GIVEN INFORMATION:
|---|

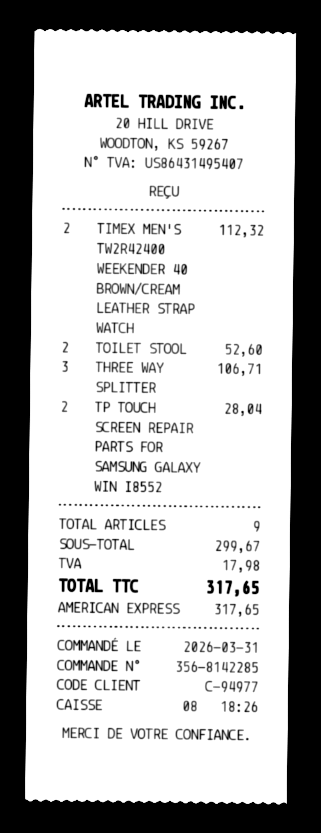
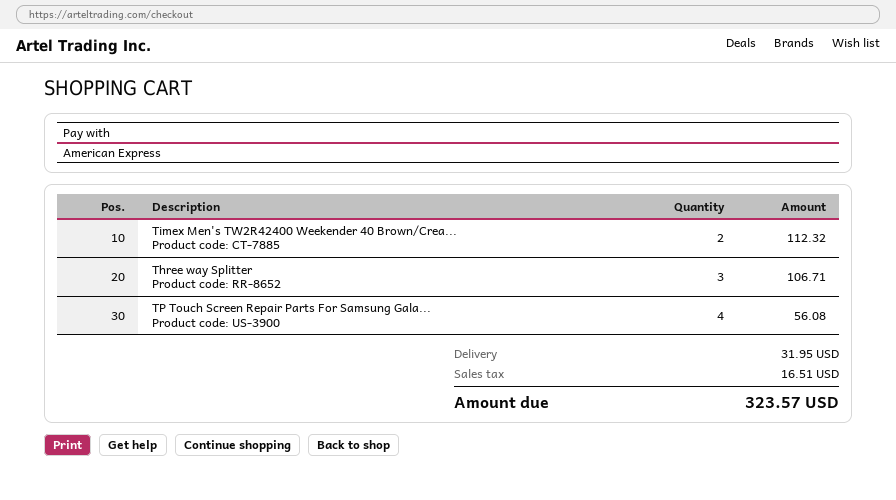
TOILET STOOL: 2 for 52.60 -> none
TP TOUCH SCREEN REPAIR PARTS FOR SAMSUNG GALAXY WIN I8552: 2 for 28.04 -> 4 for 56.08
shipping: none -> 31.95
tax: 17.98 -> 16.51
total: 317.65 -> 323.57

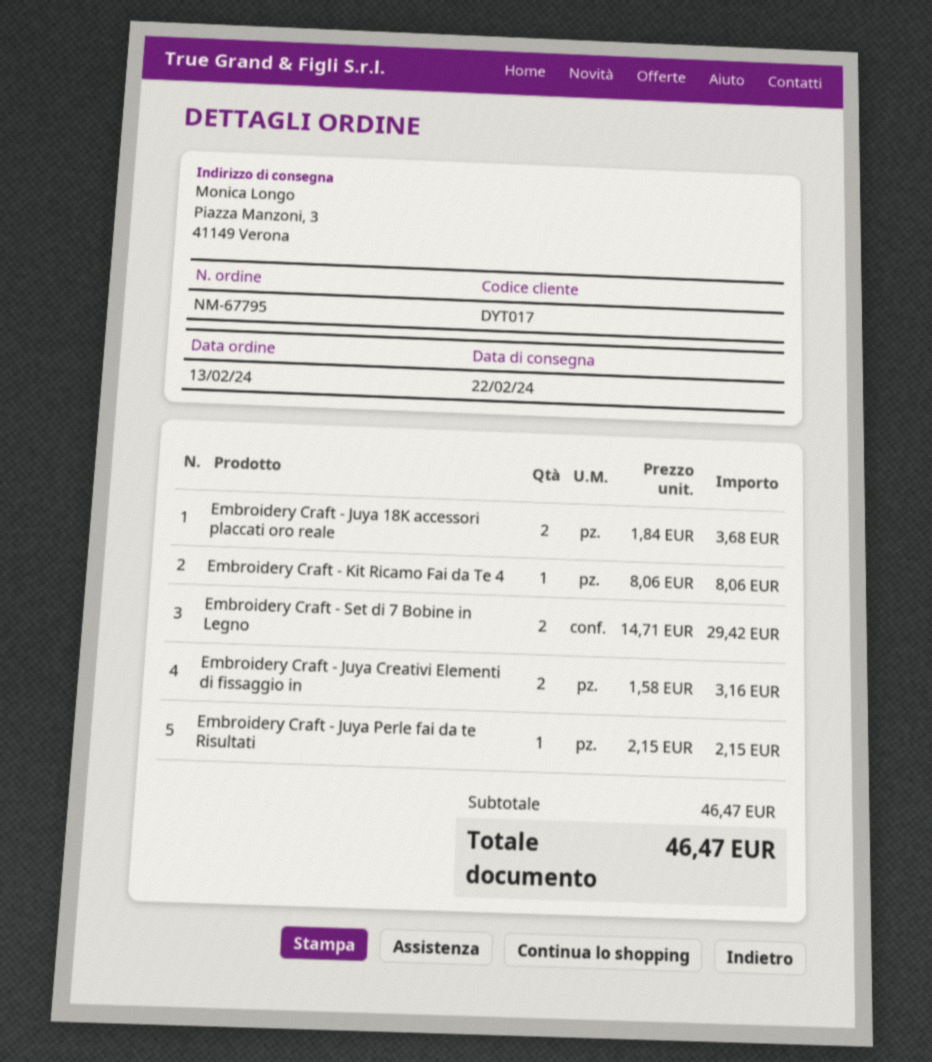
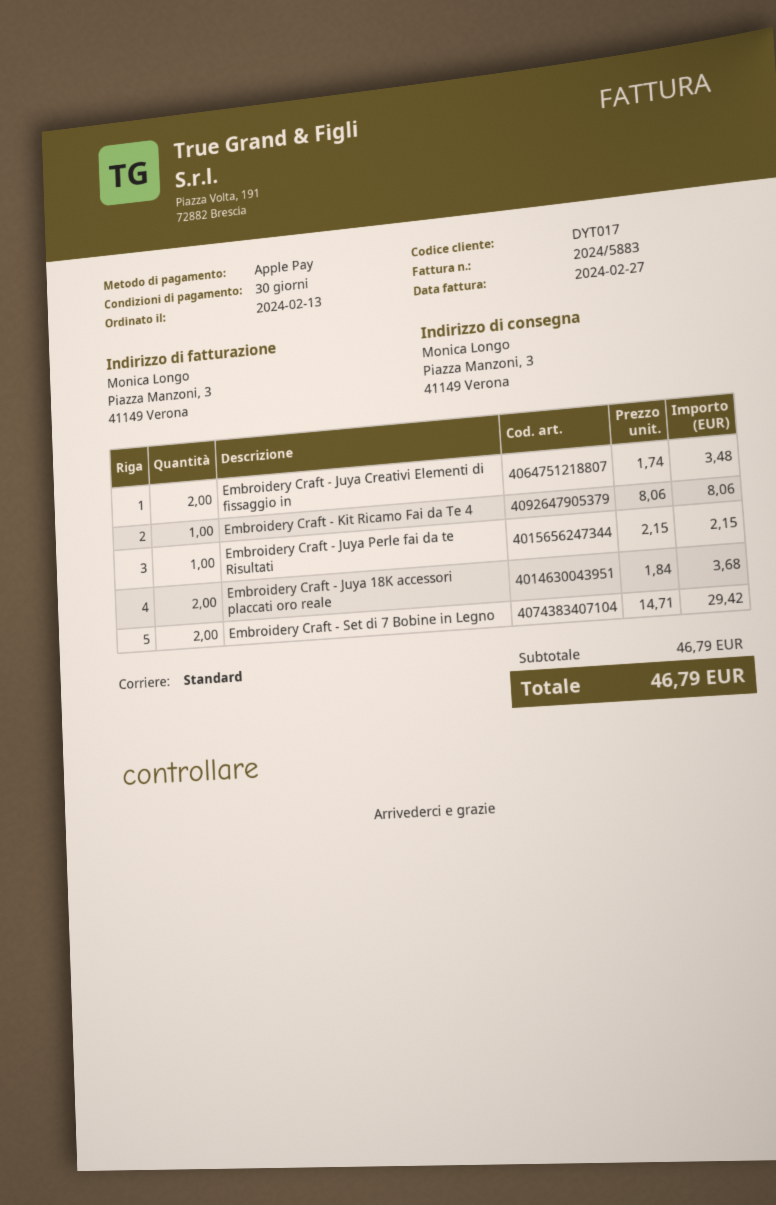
Embroidery Craft - Juya Creativi Elementi di fissaggio in: 2 x 1.58 = 3.16 -> 2 x 1.74 = 3.48
subtotal: 46.47 -> 46.79
total: 46.47 -> 46.79

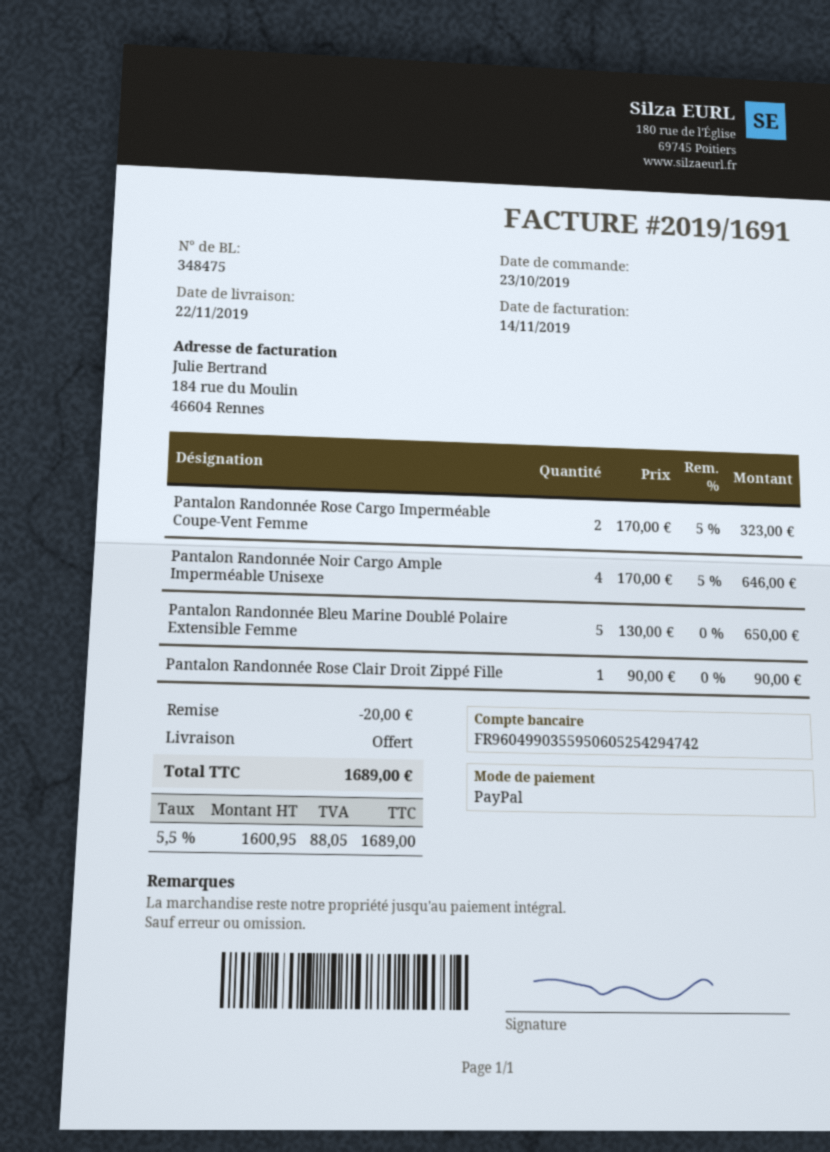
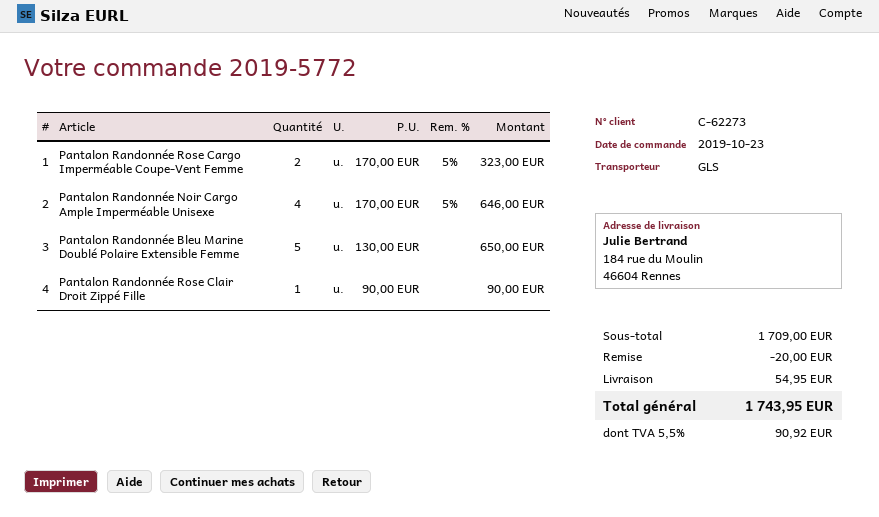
shipping: 0.00 -> 54.95
tax: 5.5% = 88.05 -> 5.5% = 90.92
total: 1689.00 -> 1743.95

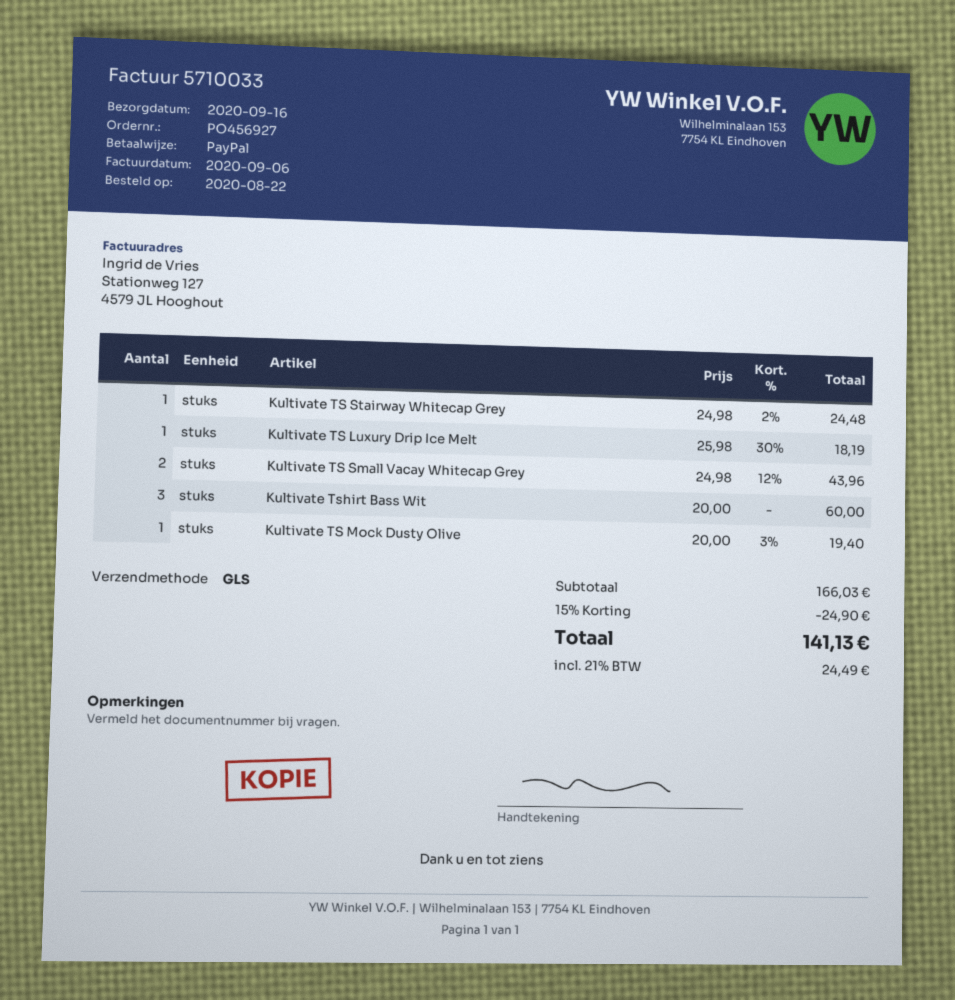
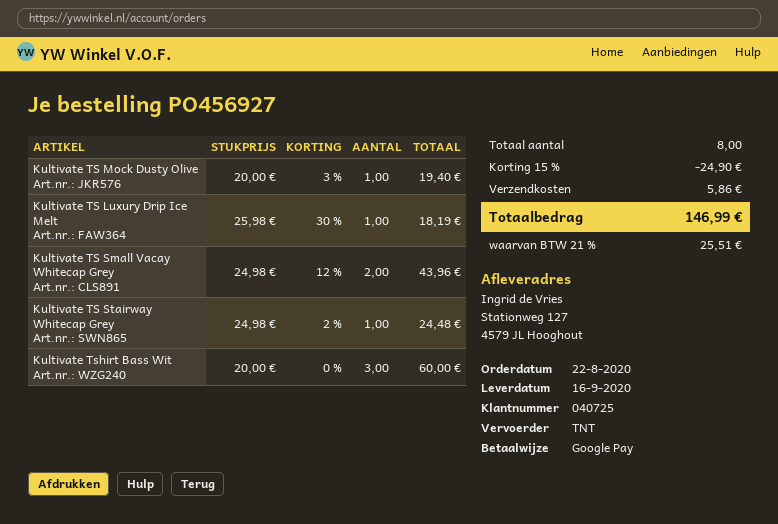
payment method: PayPal -> Google Pay
shipping method: GLS -> TNT
shipping: none -> 5.86
tax: 21% = 24.49 -> 21% = 25.51
total: 141.13 -> 146.99

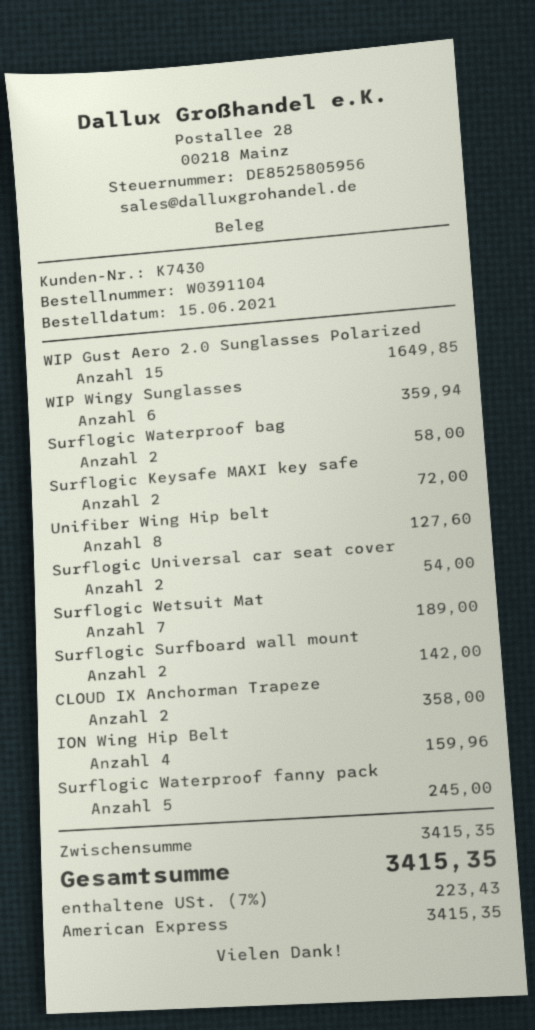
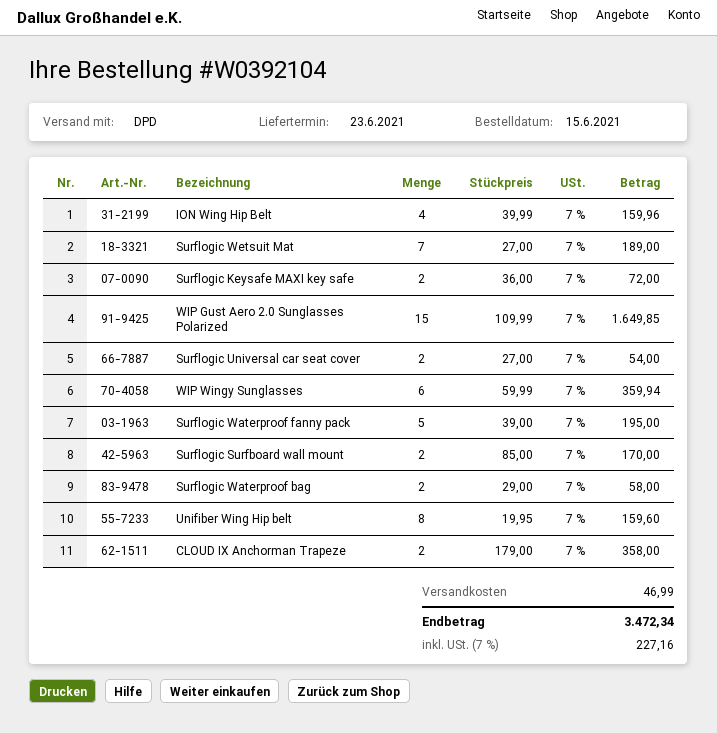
order number: W0391104 -> W0392104
Unifiber Wing Hip belt: 8 for 127.60 -> 8 for 159.60
Surflogic Surfboard wall mount: 2 for 142.00 -> 2 for 170.00
Surflogic Waterproof fanny pack: 5 for 245.00 -> 5 for 195.00
shipping: none -> 46.99
tax: 7% = 223.43 -> 7% = 227.16
total: 3415.35 -> 3472.34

|---|

TASK PROMPT: Keep to the stretch from the line containing "tax: 17.98 -> 16.51" through the line containing "Unifiber Wing Hip", both ends included, and copy it exactly from the listing above, minus the pictures.

RESULT BELOW:
tax: 17.98 -> 16.51
total: 317.65 -> 323.57

Embroidery Craft - Juya Creativi Elementi di fissaggio in: 2 x 1.58 = 3.16 -> 2 x 1.74 = 3.48
subtotal: 46.47 -> 46.79
total: 46.47 -> 46.79

shipping: 0.00 -> 54.95
tax: 5.5% = 88.05 -> 5.5% = 90.92
total: 1689.00 -> 1743.95

payment method: PayPal -> Google Pay
shipping method: GLS -> TNT
shipping: none -> 5.86
tax: 21% = 24.49 -> 21% = 25.51
total: 141.13 -> 146.99

order number: W0391104 -> W0392104
Unifiber Wing Hip belt: 8 for 127.60 -> 8 for 159.60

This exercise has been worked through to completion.